In those people who had bipolar disorder--in which normal moods alternate with both depression and mania--the region of the cortex was 39% smaller than normal, and in those with the unipolar form of depression the area of the cortex was 48% smaller, the brain scans showed.

"Not only is the size of the area reduced, but the activity also is reduced," said Dr. Marcus E. Raichle, a neurologist at the University of Washington Medical School who helped prepare the images. "This was the largest area of difference, but it was not the only one. This was part of a larger picture of the depressed brain."

An earlier study showed similar shrinkage in a related portion of the brain called the amygdala, a cluster of cells located on both sides of the brain that is crucial in the creation of emotional memories.

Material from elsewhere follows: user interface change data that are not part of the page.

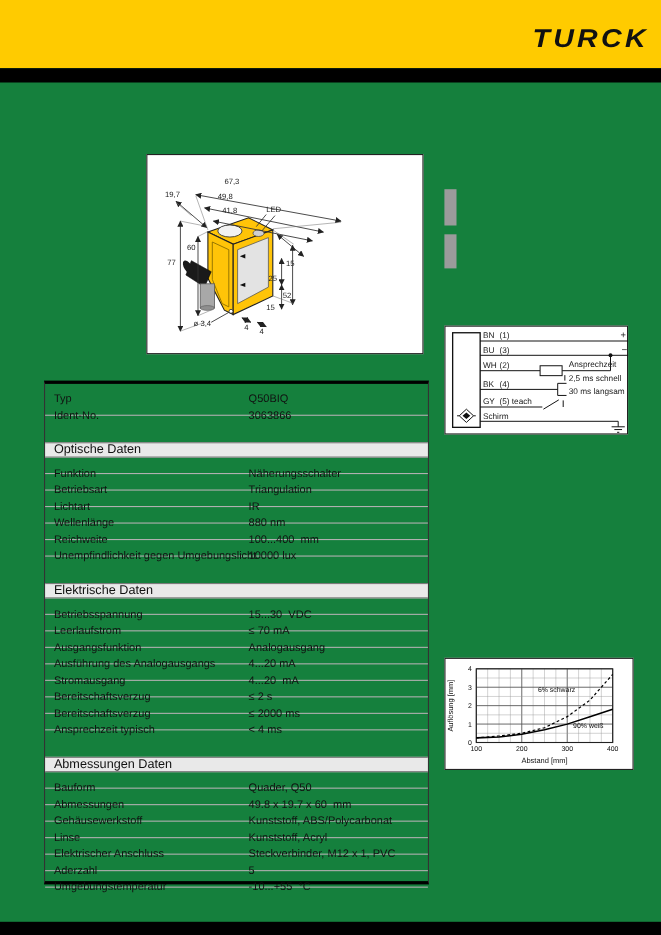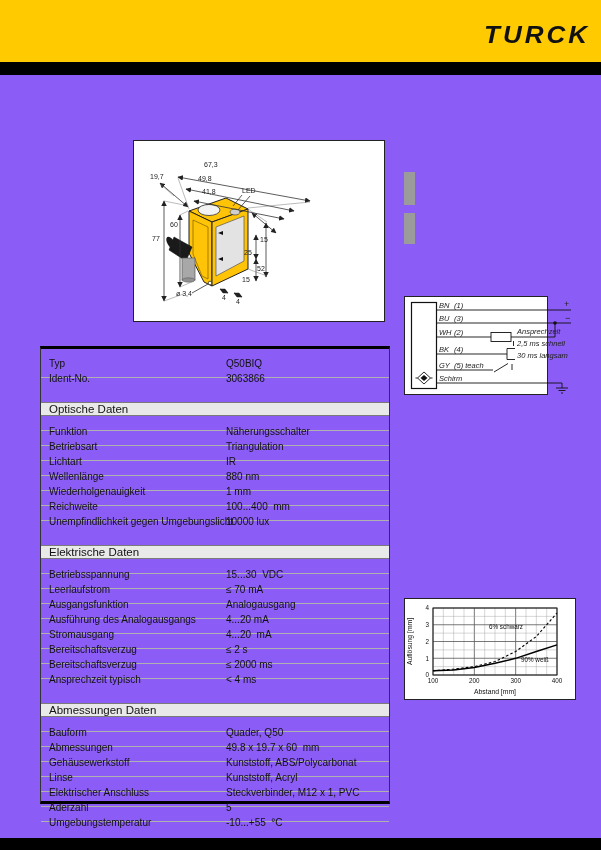--- a/index.html
+++ b/index.html
@@ -1,25 +1,25 @@
 <!DOCTYPE html>
 <html><head>
 <meta charset="utf-8">
 <style>
   html,body{margin:0;padding:0;background:#fff;}
-  .page{position:relative;width:601px;height:850px;background:#8b5cf6;
+  .page{position:relative;width:601px;height:850px;background:#15803d;
         font-family:"Liberation Sans",sans-serif;overflow:hidden;}
   .band{position:absolute;left:0;top:0;width:601px;height:62px;}
   .blackbar{position:absolute;left:0;top:62px;width:601px;height:13px;background:#000;}
   .bottombar{position:absolute;left:0;top:838px;width:601px;height:12px;background:#000;}
   .logo{position:absolute;top:20px;right:11px;font-size:26px;font-weight:bold;
         font-style:italic;letter-spacing:3px;color:#111;transform:scaleY(.9);}
   .panel{position:absolute;background:#fff;border:1px solid #222;box-sizing:border-box;}
   #drawing-panel{left:133px;top:140px;width:252px;height:182px;}
-  #wiring-panel{left:404px;top:296px;width:144px;height:99px;font-style:italic;}
+  #wiring-panel{left:404px;top:296px;width:167px;height:99px;}
   #chart-panel{left:404px;top:598px;width:172px;height:102px;}
   .redact{position:absolute;left:404px;width:11px;background:#9b9b9b;}
   #redact1{top:172px;height:33px;}
   #redact2{top:213px;height:31px;}
   #spec-table{position:absolute;left:40px;top:346px;width:350px;height:458px;
       border:1px solid #333;border-top:3px solid #000;border-bottom:3px solid #000;
       box-sizing:border-box;display:flex;flex-direction:column;}
   .t-row{flex:1;position:relative;border-top:1px solid #b0b0b0;margin-top:14px;}
   .t-row:first-child{border-top:none;}
   .t-label{position:absolute;left:8px;top:50%;transform:translateY(-50%);
@@ -171,24 +171,20 @@
         <span class="t-label">Betriebsart</span>
         <span class="t-val">Triangulation</span>
       </div>
       <div class="t-row">
         <span class="t-label">Lichtart</span>
         <span class="t-val">IR</span>
       </div>
       <div class="t-row">
         <span class="t-label">Wellenlänge</span>
         <span class="t-val">880 nm</span>
-      </div>
-      <div class="t-row">
-        <span class="t-label">Wiederholgenauigkeit</span>
-        <span class="t-val">1 mm</span>
       </div>
       <div class="t-row">
         <span class="t-label">Reichweite</span>
         <span class="t-val">100...400  mm</span>
       </div>
       <div class="t-row">
         <span class="t-label">Unempfindlichkeit gegen Umgebungslicht</span>
         <span class="t-val">10000 lux</span>
       </div>
       <div class="t-section">Elektrische Daten</div>

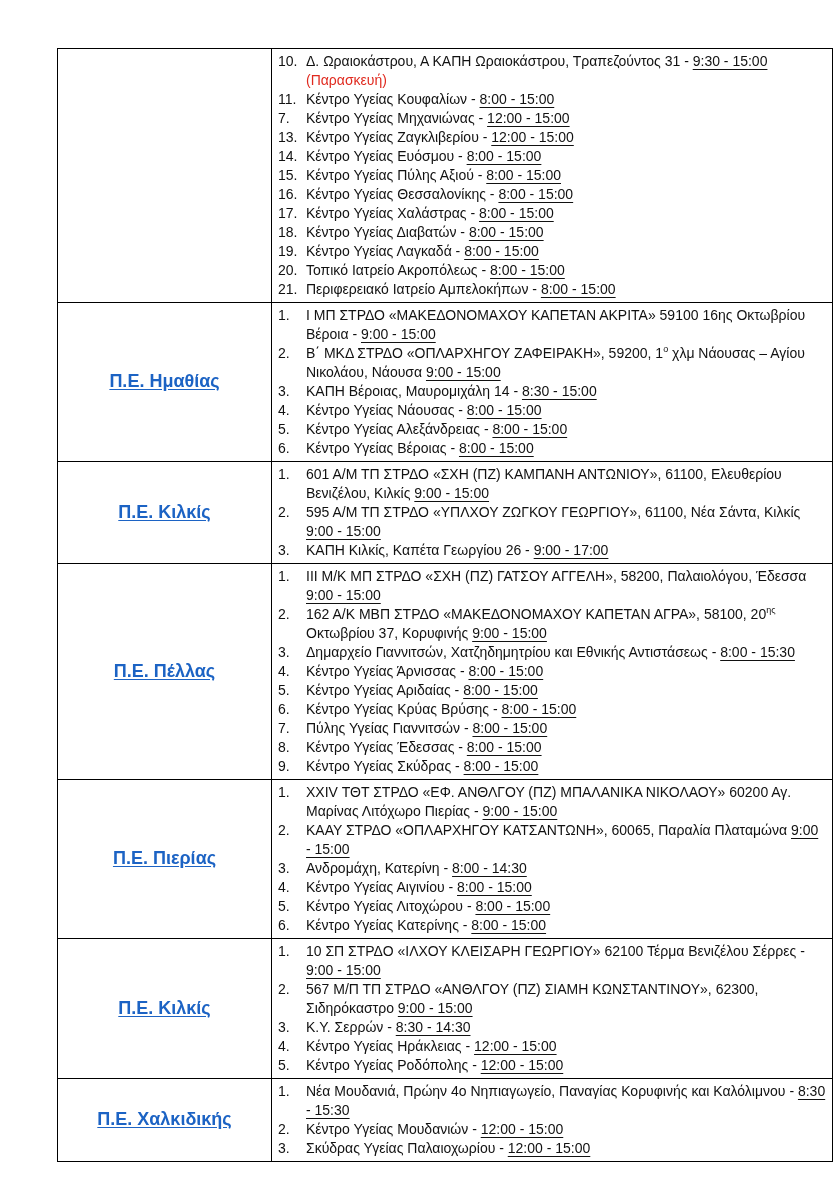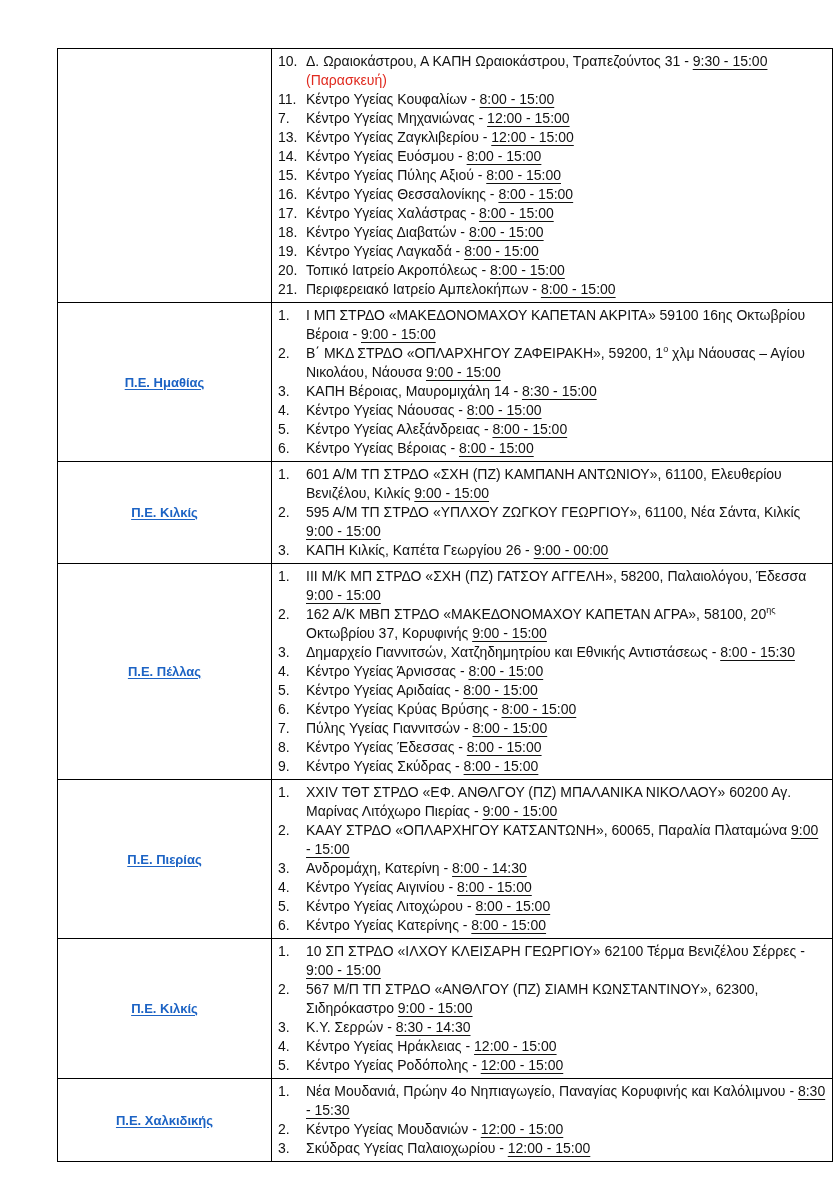--- a/index.html
+++ b/index.html
@@ -21,21 +21,21 @@
     font-size:14px;line-height:19px;
   }
   td.label-cell{width:211px;text-align:center;}
   td.list-cell{padding:3px 6px 3px 4px;vertical-align:top;}
   .region-label{
     color:var(--label-color,#1c63c4);
     font-weight:bold;
     text-decoration:underline;
     text-underline-offset:2px;
     cursor:pointer;
-    font-size:13px;
+    font-size:18px;
   }
   .item{display:flex;align-items:flex-start;}
   .num{flex:0 0 28px;padding-left:2px;}
   .txt{flex:1;}
   .u{
     text-decoration:underline;
     text-decoration-thickness:1.3px;
     text-underline-offset:2.5px;
   }
   .red{color:var(--red-color,#e02a1f);}
@@ -135,21 +135,21 @@
             <div class="item">
               <span class="num">1.</span>
               <span class="txt"><span>601 Α/Μ ΤΠ ΣΤΡΔΟ «ΣΧΗ (ΠΖ) ΚΑΜΠΑΝΗ ΑΝΤΩΝΙΟΥ», 61100, Ελευθερίου Βενιζέλου, Κιλκίς </span><span class="u">9:00 - 15:00</span></span>
             </div>
             <div class="item">
               <span class="num">2.</span>
               <span class="txt"><span>595 Α/Μ ΤΠ ΣΤΡΔΟ «ΥΠΛΧΟΥ ΖΩΓΚΟΥ ΓΕΩΡΓΙΟΥ», 61100, Νέα Σάντα, Κιλκίς </span><span class="u">9:00 - 15:00</span></span>
             </div>
             <div class="item">
               <span class="num">3.</span>
-              <span class="txt"><span>ΚΑΠΗ Κιλκίς, Καπέτα Γεωργίου 26 - </span><span class="u">9:00 - 00:00</span></span>
+              <span class="txt"><span>ΚΑΠΗ Κιλκίς, Καπέτα Γεωργίου 26 - </span><span class="u">9:00 - 17:00</span></span>
             </div>
           </td>
         </tr>
         <tr>
           <td class="label-cell"><span class="region-label">Π.Ε. Πέλλας</span></td>
           <td class="list-cell">
             <div class="item">
               <span class="num">1.</span>
               <span class="txt"><span>ΙΙΙ Μ/Κ ΜΠ ΣΤΡΔΟ «ΣΧΗ (ΠΖ) ΓΑΤΣΟΥ ΑΓΓΕΛΗ», 58200, Παλαιολόγου, Έδεσσα </span><span class="u">9:00 - 15:00</span></span>
             </div>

The researchers are not yet sure whether the decrease in brain tissue and activity is caused by a problem in brain development or the area has atrophied as a consequence of repeated episodes of severe depression.

"One possibility is that this part of the brain never developed right and that this abnormality predisposes patients to developing these mood disorders," Drevets said. "The other possibility is that this is a degenerative change caused by successive bouts of depression or mania."

In order to resolve this question, the Pittsburgh group is now conducting brain studies of teenagers from families with a history of clinical depression. They hope to determine whether the area of the cortex is smaller in youths or whether it shrinks later in life.